Segment Open
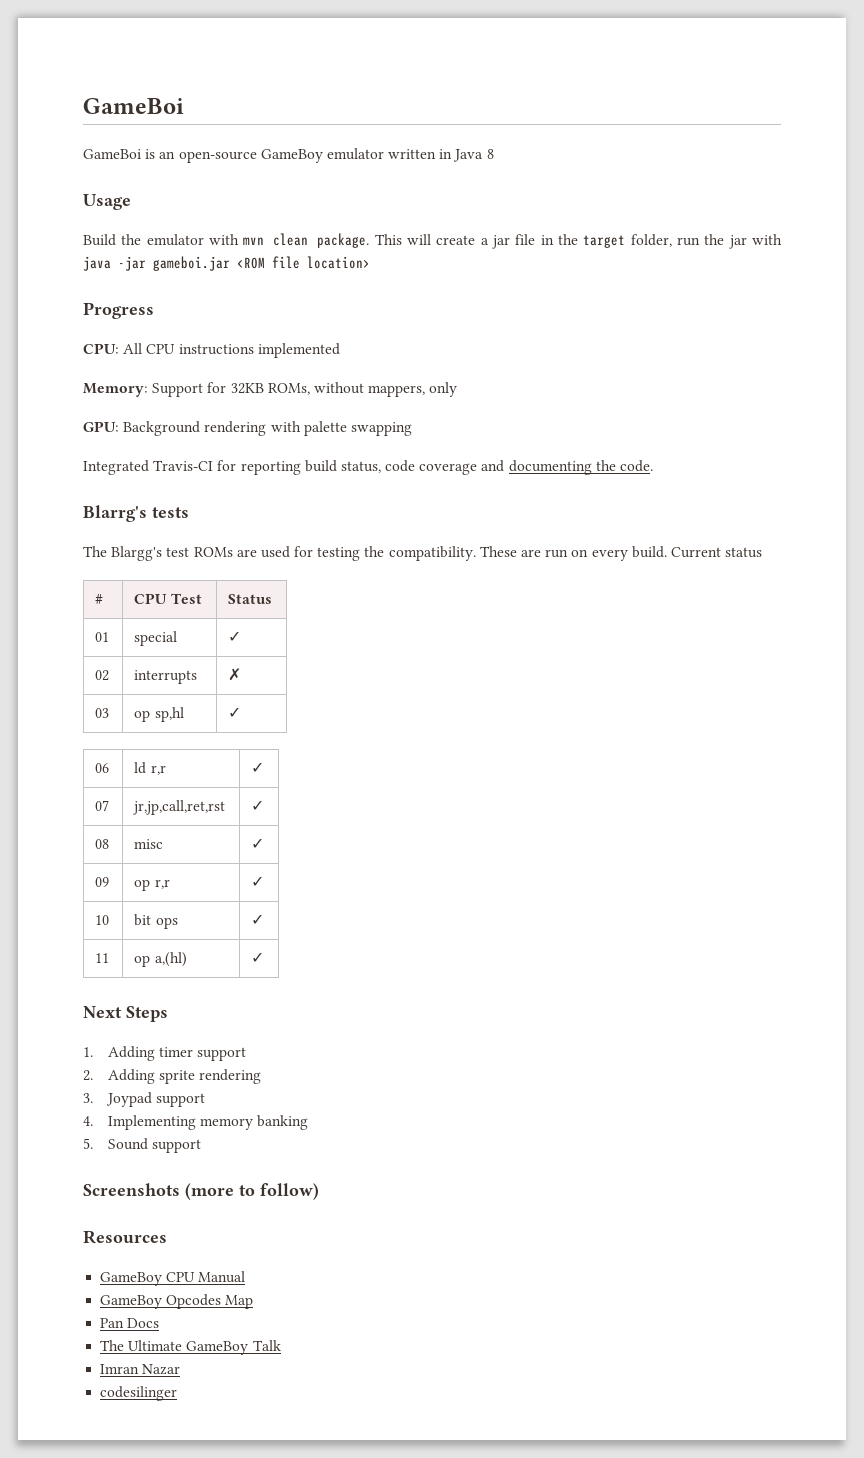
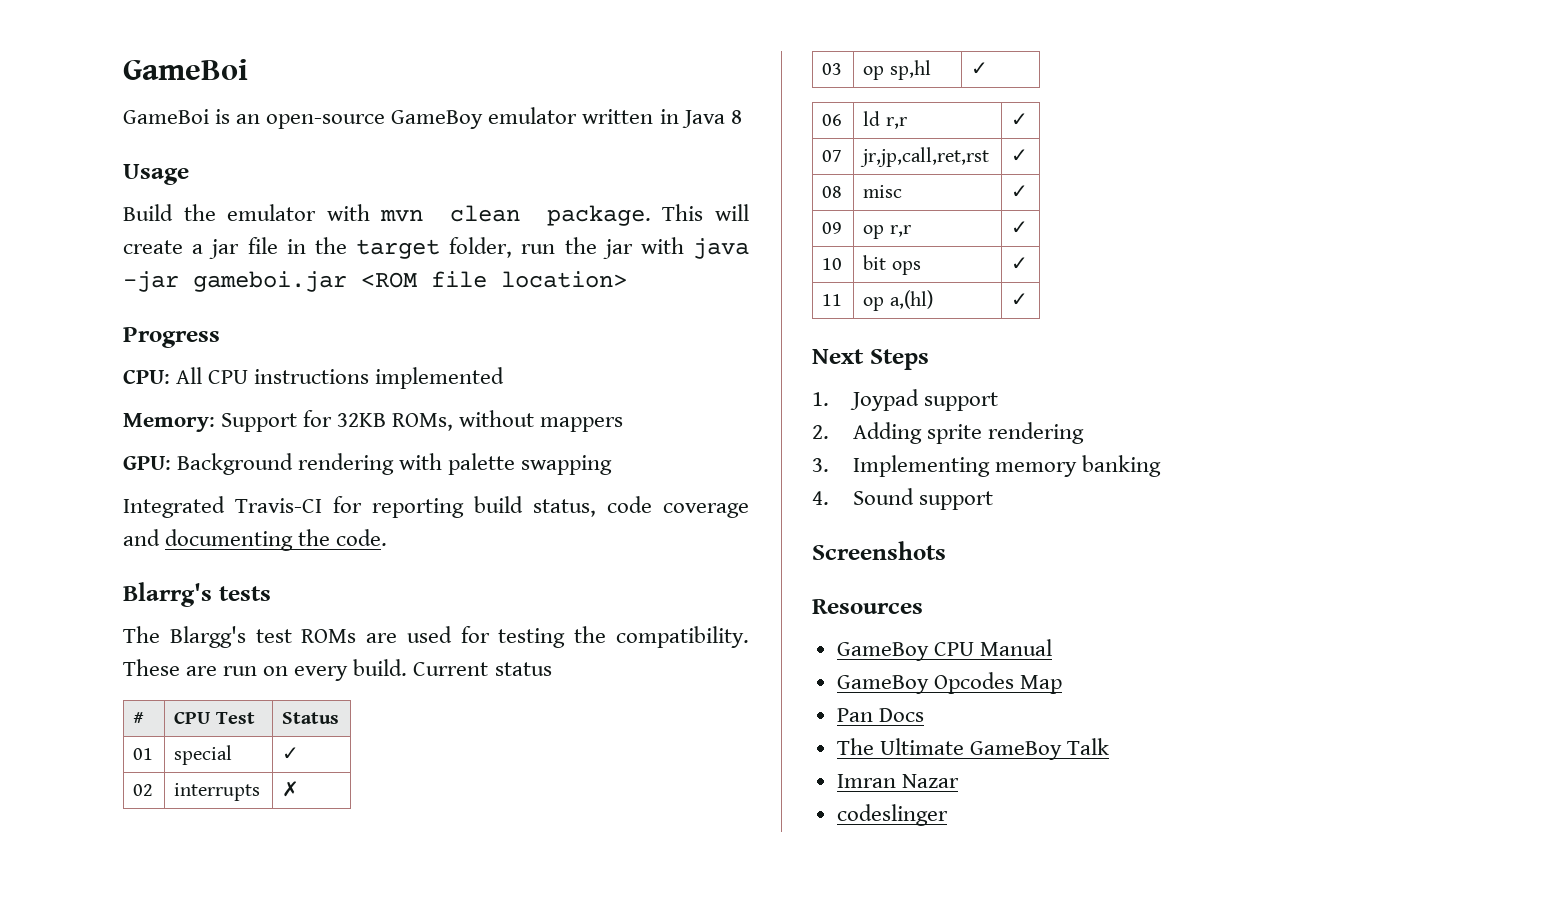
[368,382,458,397] mappers, only -> [540,417,624,432] mappers
[108,1046,194,1061] Adding timer -> [849,389,919,411] Joypad
[106,1092,206,1107] [83,1116,93,1126] Joypad support // 4. -> (829, 465) none
[83,1138,93,1149] 5. -> [812,491,829,505] 4.
[185,1183,319,1200] (more to follow) -> (946, 550) none
[100,1386,178,1401] codesilinger -> [836,804,948,826] codeslinger

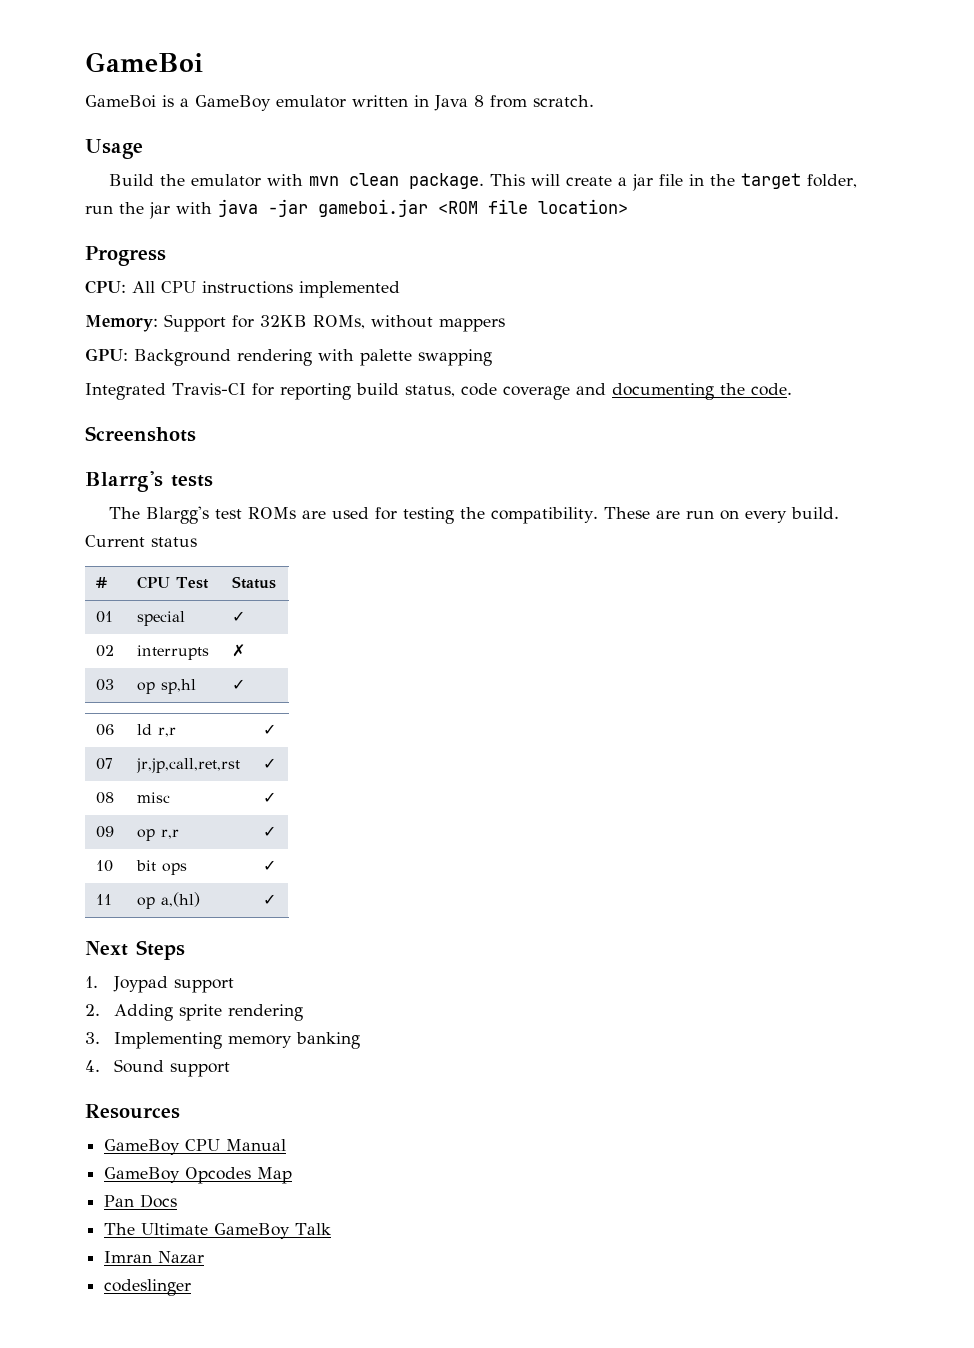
[236,114,386,129] an open-source -> [180,98,189,107] a
(742, 117) none -> [490,95,594,108] from scratch.
(388, 537) none -> [85,426,196,442] // Screenshots
[812,541,946,560] // Screenshots -> (230, 1069) none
Segment Closed
Please reprint the whole listing exactly and omit its pictures.

[368,382,458,397] mappers, only -> [540,417,624,432] mappers
[108,1046,194,1061] Adding timer -> [849,389,919,411] Joypad
[106,1092,206,1107] [83,1116,93,1126] Joypad support // 4. -> (829, 465) none
[83,1138,93,1149] 5. -> [812,491,829,505] 4.
[185,1183,319,1200] (more to follow) -> (946, 550) none
[100,1386,178,1401] codesilinger -> [836,804,948,826] codeslinger

[236,114,386,129] an open-source -> [180,98,189,107] a
(742, 117) none -> [490,95,594,108] from scratch.
(388, 537) none -> [85,426,196,442] // Screenshots
[812,541,946,560] // Screenshots -> (230, 1069) none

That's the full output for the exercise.